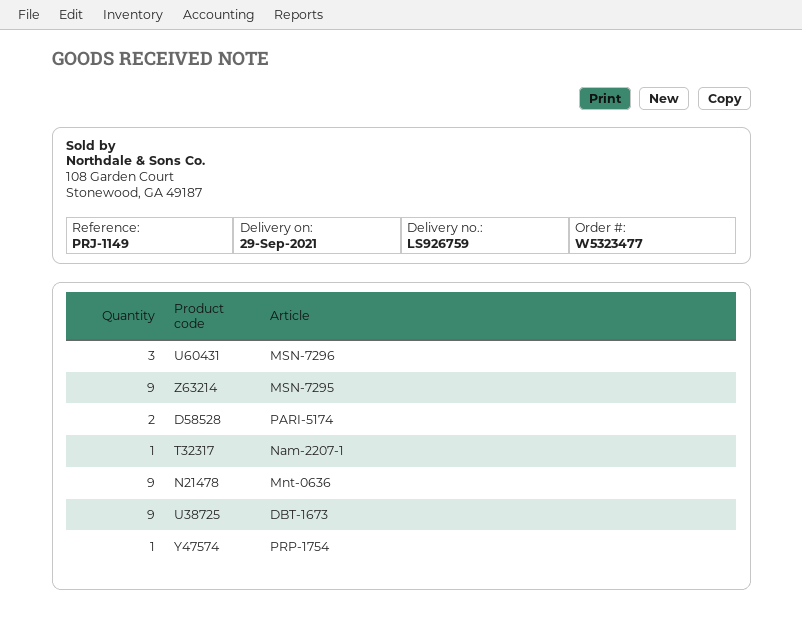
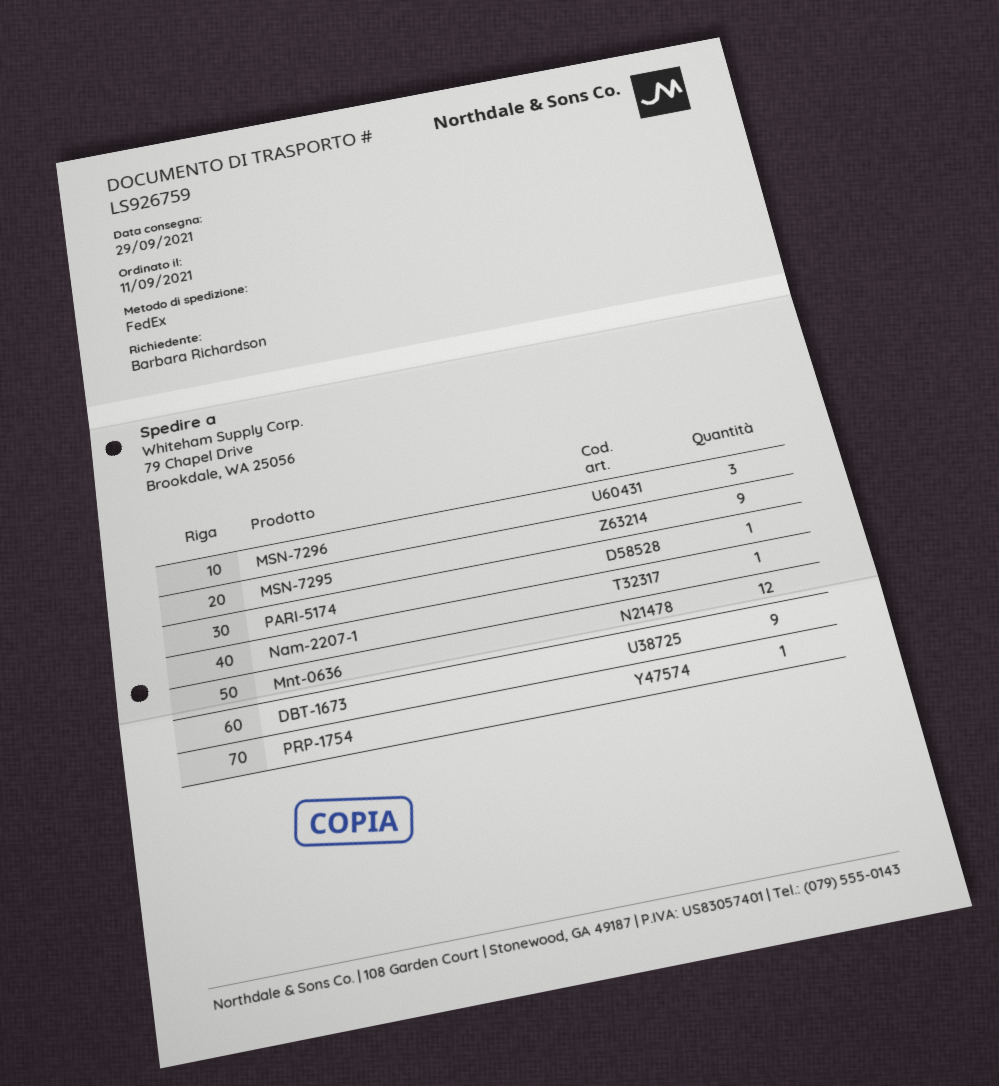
PARI-5174: 2 -> 1
Mnt-0636: 9 -> 12

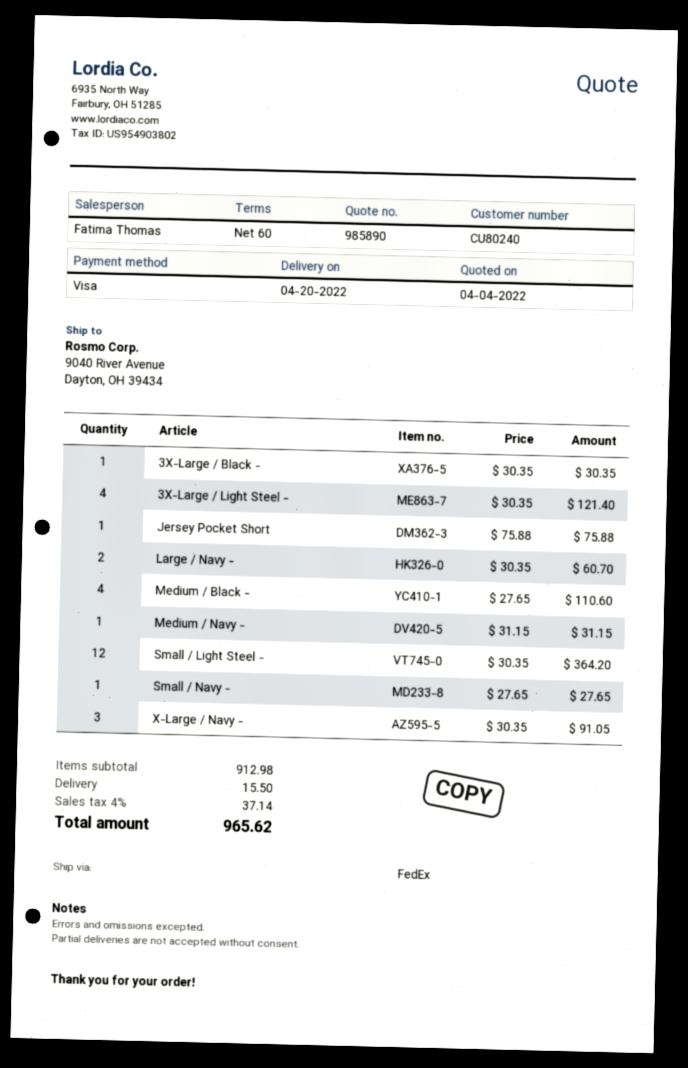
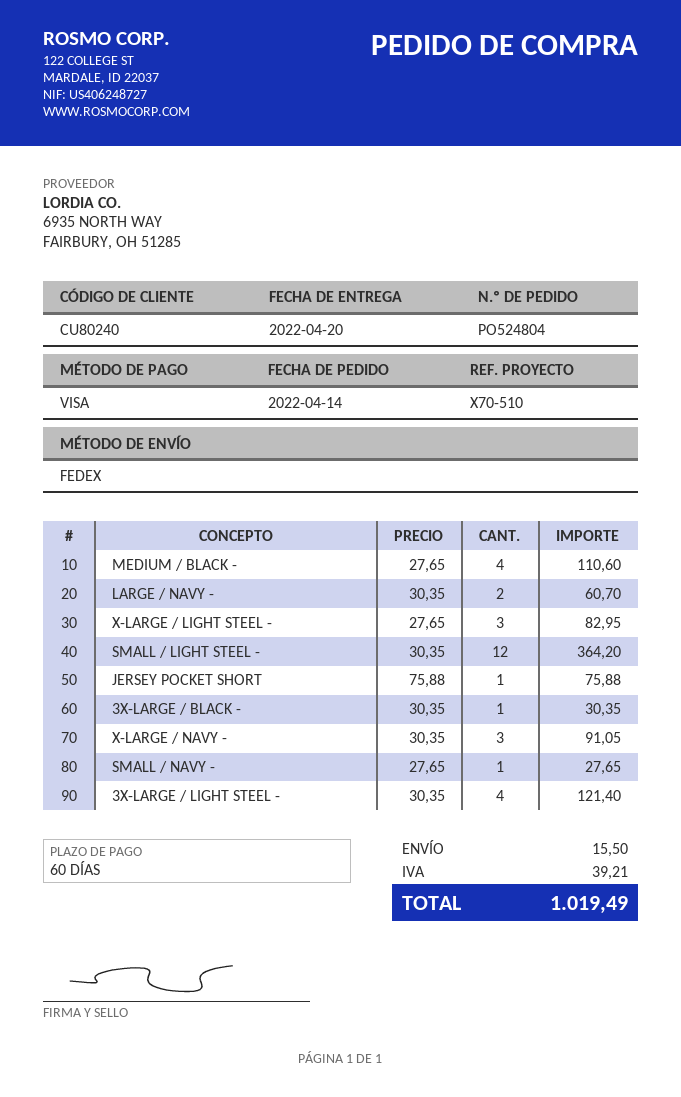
Medium / Navy -: 1 x 31.15 = 31.15 -> none
X-LARGE / LIGHT STEEL -: none -> 3 x 27.65 = 82.95
tax: 37.14 -> 39.21
total: 965.62 -> 1019.49

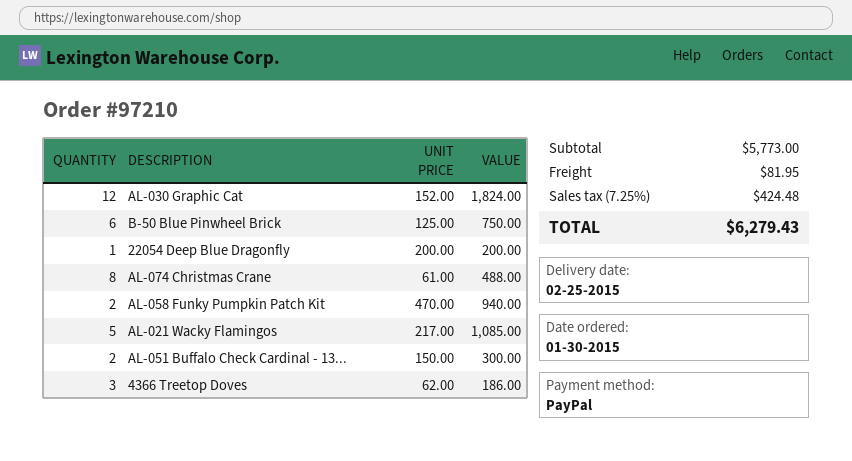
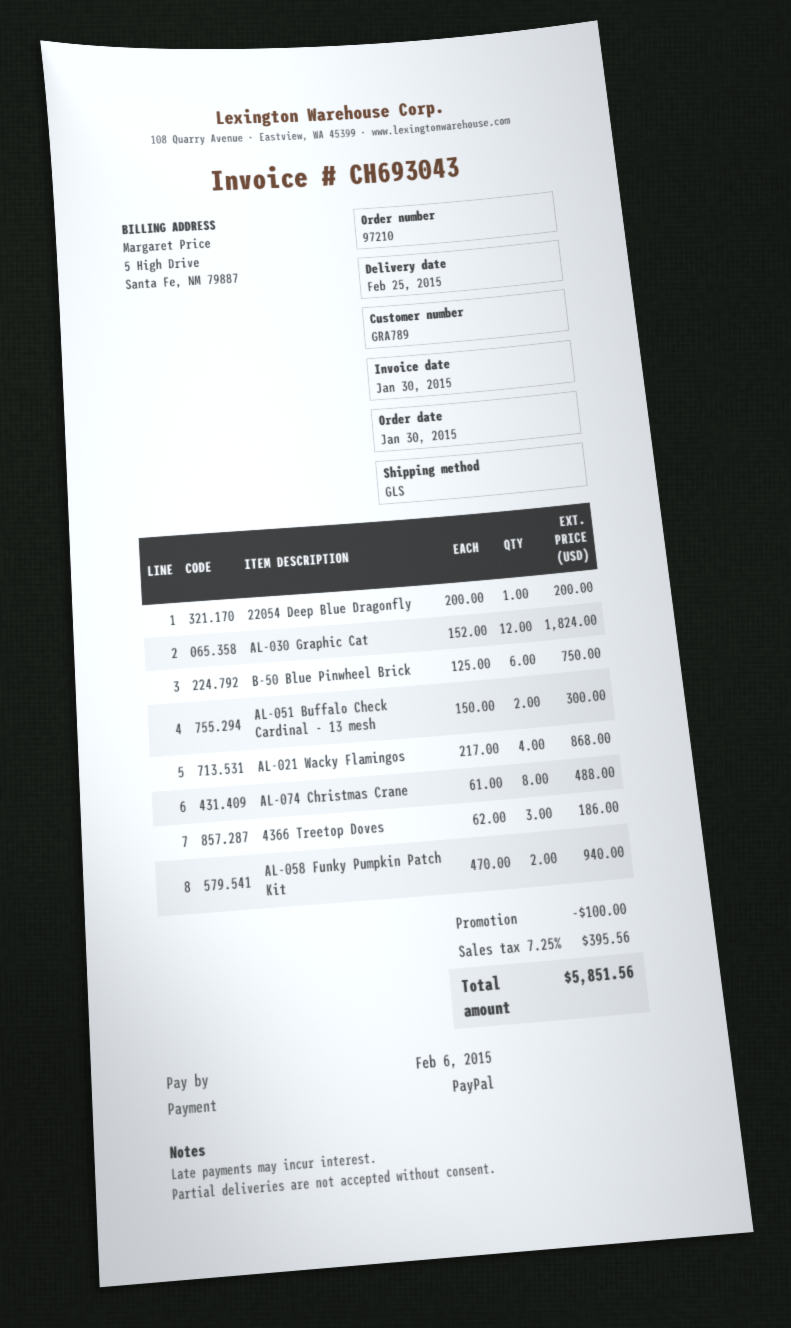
AL-021 Wacky Flamingos: 5 x 217.00 = 1085.00 -> 4 x 217.00 = 868.00
discount: none -> 100.00
shipping: 81.95 -> none
tax: 7.25% = 424.48 -> 7.25% = 395.56
total: 6279.43 -> 5851.56

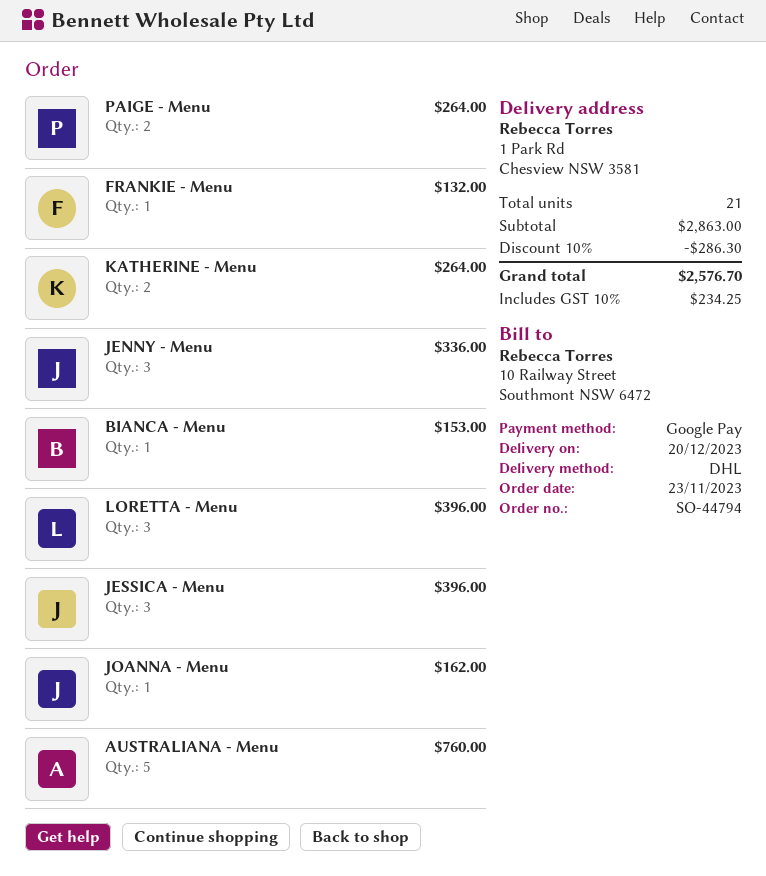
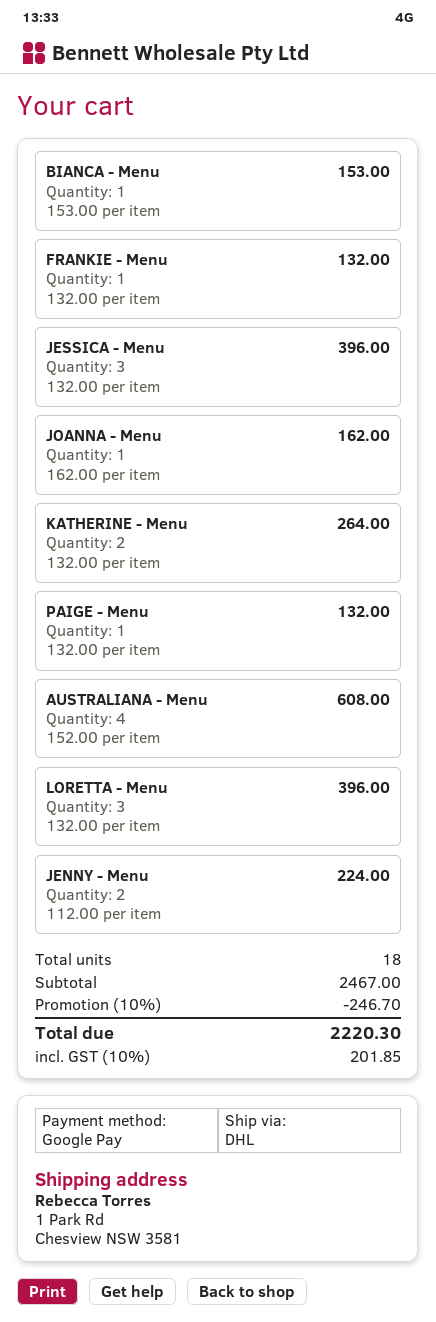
PAIGE - Menu: 2 for 264.00 -> 1 for 132.00
JENNY - Menu: 3 for 336.00 -> 2 for 224.00
AUSTRALIANA - Menu: 5 for 760.00 -> 4 for 608.00
total quantity: 21 -> 18
subtotal: 2863.00 -> 2467.00
discount: 10% = 286.30 -> 10% = 246.70
tax: 10% = 234.25 -> 10% = 201.85
total: 2576.70 -> 2220.30

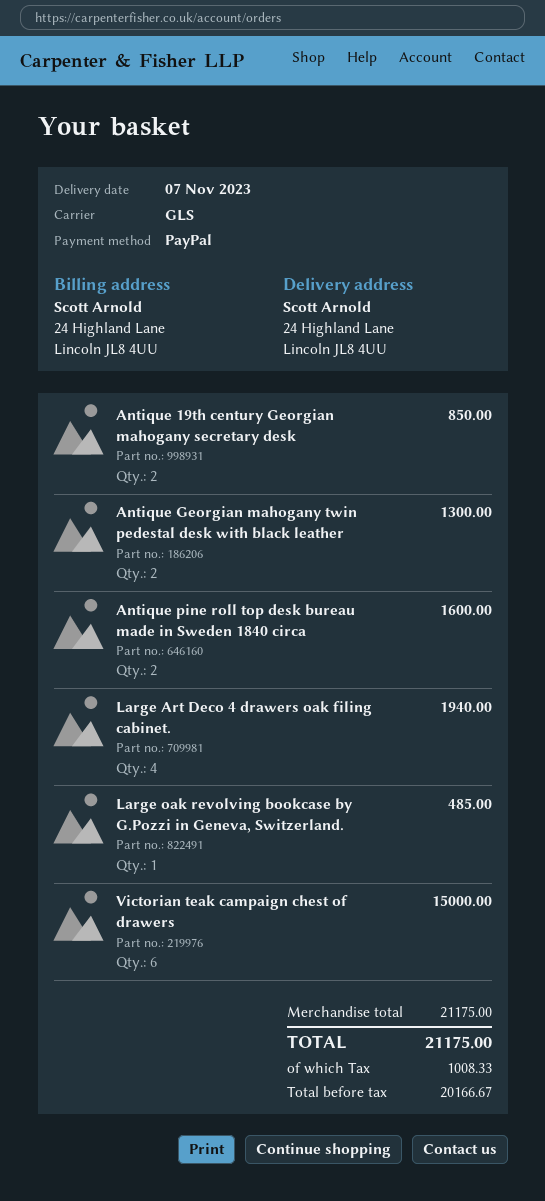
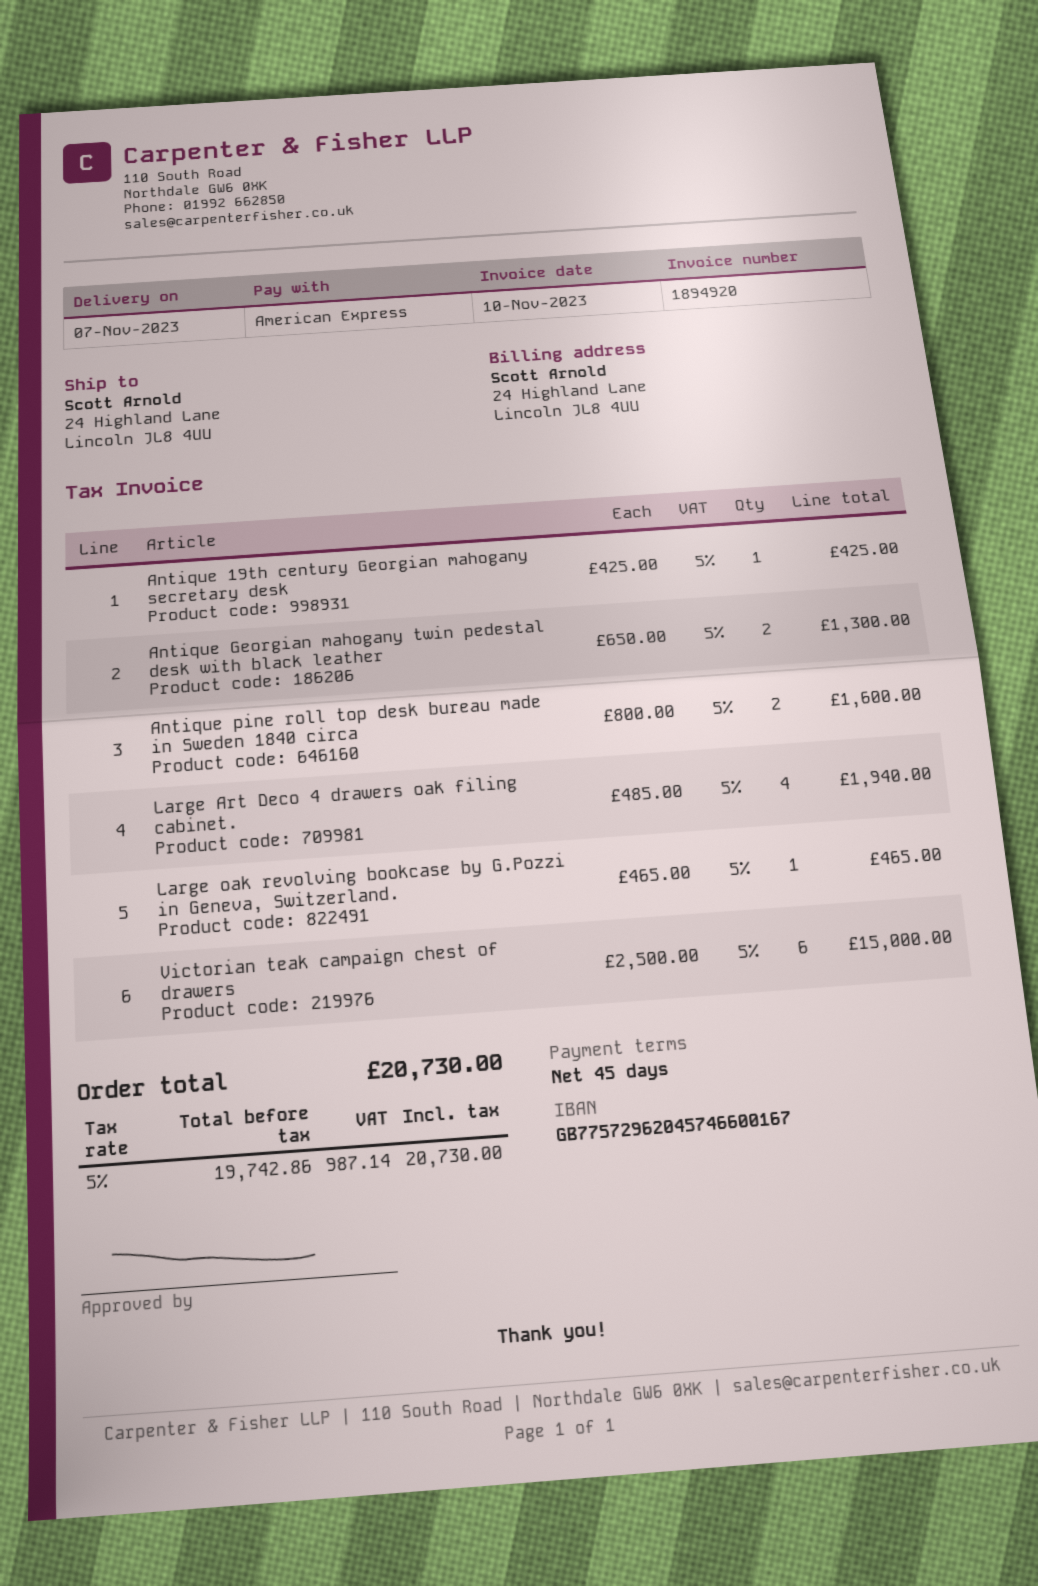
payment method: PayPal -> American Express
Antique 19th century Georgian mahogany secretary desk: 2 for 850.00 -> 1 for 425.00
Large oak revolving bookcase by G.Pozzi in Geneva, Switzerland.: 1 for 485.00 -> 1 for 465.00
net: 20166.67 -> 19742.86
tax: 1008.33 -> 987.14
total: 21175.00 -> 20730.00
════════════════════
# [REQUIRED ACTION]
Reproduce only the lines from the line with "PAIGE - Menu: 2 for 264.00 -> 1 for 132.00" to the end of the entries. Keep both ends, copy them exactly, and omit every picture.

# [TASK RESULT]
PAIGE - Menu: 2 for 264.00 -> 1 for 132.00
JENNY - Menu: 3 for 336.00 -> 2 for 224.00
AUSTRALIANA - Menu: 5 for 760.00 -> 4 for 608.00
total quantity: 21 -> 18
subtotal: 2863.00 -> 2467.00
discount: 10% = 286.30 -> 10% = 246.70
tax: 10% = 234.25 -> 10% = 201.85
total: 2576.70 -> 2220.30

payment method: PayPal -> American Express
Antique 19th century Georgian mahogany secretary desk: 2 for 850.00 -> 1 for 425.00
Large oak revolving bookcase by G.Pozzi in Geneva, Switzerland.: 1 for 485.00 -> 1 for 465.00
net: 20166.67 -> 19742.86
tax: 1008.33 -> 987.14
total: 21175.00 -> 20730.00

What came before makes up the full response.